Oct. 29 Wilkins Lecture features talk on Cora Smith Eaton, one of UND’s first graduates and suffrage leader

Cora Smith-Eaton
Cora Smith-Eaton

To mark the 100th anniversary of the 19th Amendment, the 2020 UND Department of History Robert P. Wilkins Lecture will feature a talk on Cora Smith Eaton, one of UND’s first graduates, who also became a leader in the state’s suffrage movement.

Kristin Mapel Bloomberg
Kristin Mapel Bloomberg

“‘In the thickest of the fray’: Cora Smith Eaton and the Struggle for Woman Suffrage in North Dakota” will be presented by Kristin Mapel Bloomberg, Hamline University Professor of Women’s Studies and Endowed Chair in the Humanities, at 4 p.m. Tuesday, Oct. 29 CDT.

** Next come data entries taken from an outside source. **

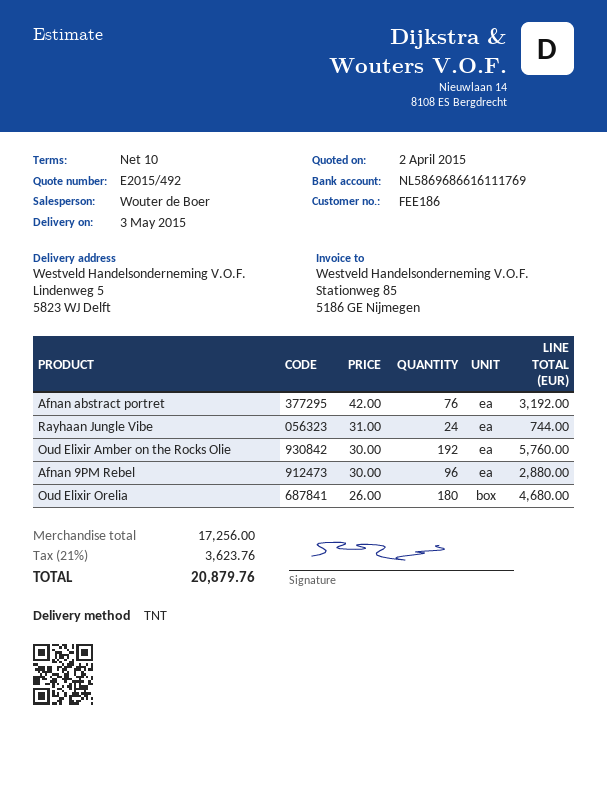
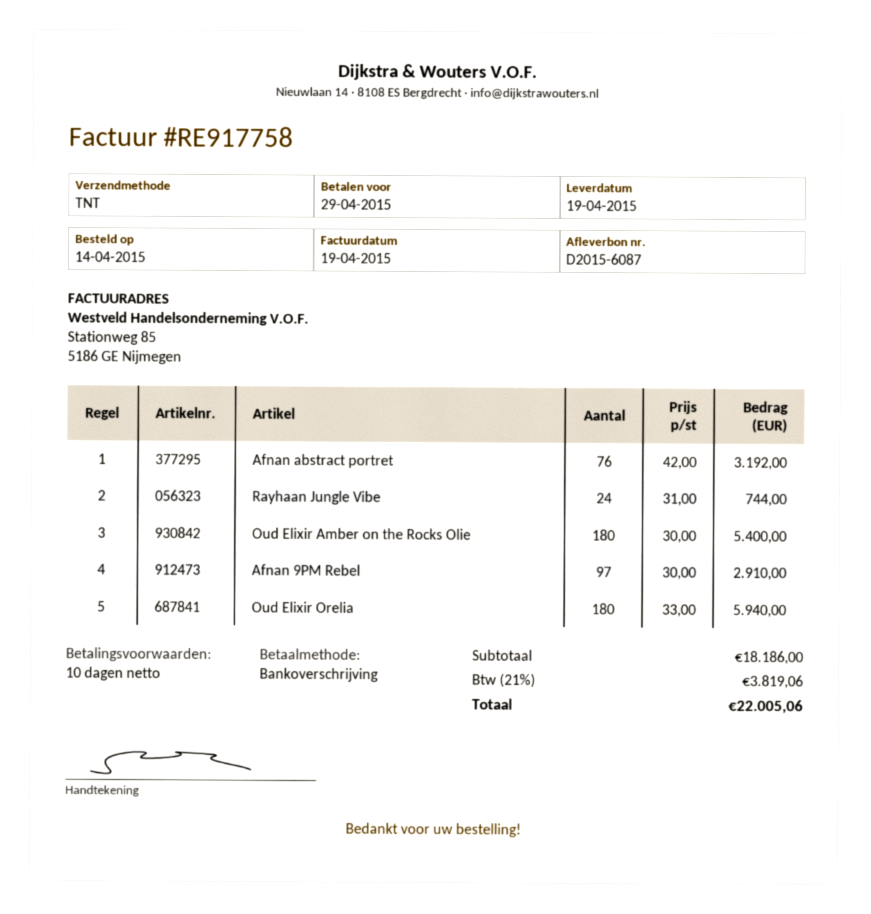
delivery date: 2015-05-03 -> 2015-04-19
Oud Elixir Amber on the Rocks Olie: 192 x 30.00 = 5760.00 -> 180 x 30.00 = 5400.00
Afnan 9PM Rebel: 96 x 30.00 = 2880.00 -> 97 x 30.00 = 2910.00
Oud Elixir Orelia: 180 x 26.00 = 4680.00 -> 180 x 33.00 = 5940.00
subtotal: 17256.00 -> 18186.00
tax: 21% = 3623.76 -> 21% = 3819.06
total: 20879.76 -> 22005.06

Cora Smith (1867-1939) graduated with UND’s first class in 1889, with a B.S. degree. She was also a UND instructor in arithmetic, geography, spelling, and handwriting (1884-1889). She graduated from Boston University in 1892 with a degree in medicine. She was the first woman to take and pass the North Dakota medical board examination. She practiced in Grand Forks from 1892 to 1896 while also teaching calisthenics (1892-1895). She also lobbied for women’s suffrage. On May 30, 1964, Cora Smith Hall, a women’s dormitory on the UND campus, was dedicated in her name.

A dedication ceremony for the new National Votes for Women Trail Marker in Grand Forks will precede the lecture. The ceremony will include a welcome by District Court Judge Lolita G. Hartl Romanick, remarks by States Attorney Haley Wamstad and County Commissioner Cindy Pic, concluding with actual dedication by  Susan Wefald, N.D. Coordinator, National Votes for Women Trail. National and local partners for this project included the William G. Pomeroy Foundation, New York, who paid for the historic marker; and the Grand Forks County Commission, which approved placement and installed the National Votes for Women Trail marker on their grounds.

Register to attend the virtual dedication ceremony and lecture.

About Kristin Mapel Bloomberg
Kristin Mapel Bloomberg is a professor of women’s studies and the Endowed Chair in the Humanities at Hamline University. She holds degrees from Hamline, St. Cloud State University and the University of Nebraska. Her research interests focus on the history, culture, and literature of American women of the 19th century in the Trans-Mississippi West. She has published on a variety of topics such as women’s social and civic organizations, woman suffrage, women and early co-education, and women-authored journals and novels.

About the Wilkins Lecture Series
The Robert P. Wilkins Lecture Series was established by the UND department of history (now the department of history and American Indian Studies) as a tribute to the long service, dedication to teaching, and intellectual curiosity of Professor Robert P. Wilkins (1914-1989).

Wilkins, who earned degrees from Indiana University and West Virginia University , joined the UND History Department in 1945, where he offered courses in Ancient, Medieval, Modern European, American, and Canadian History, and also developed a series of courses on popular culture, particularly in the area of American popular music. His wife, Wynona, taught French. He taught at the University of Oklahoma during a 1962 leave of absence and in 1964 took a position at Marshall University. He returned to UND in 1967 to teach and to be editor of the North Dakota Quarterly, developing it into one of the region’s premier academic journals. He specialized in North Dakota history, and he and Wynona authored North Dakota: A Bicentennial History. He retired in 1981 and continued to conduct research and publish. For a full decade after his retirement, he volunteered to teach at least one class each semester. He died in 1998.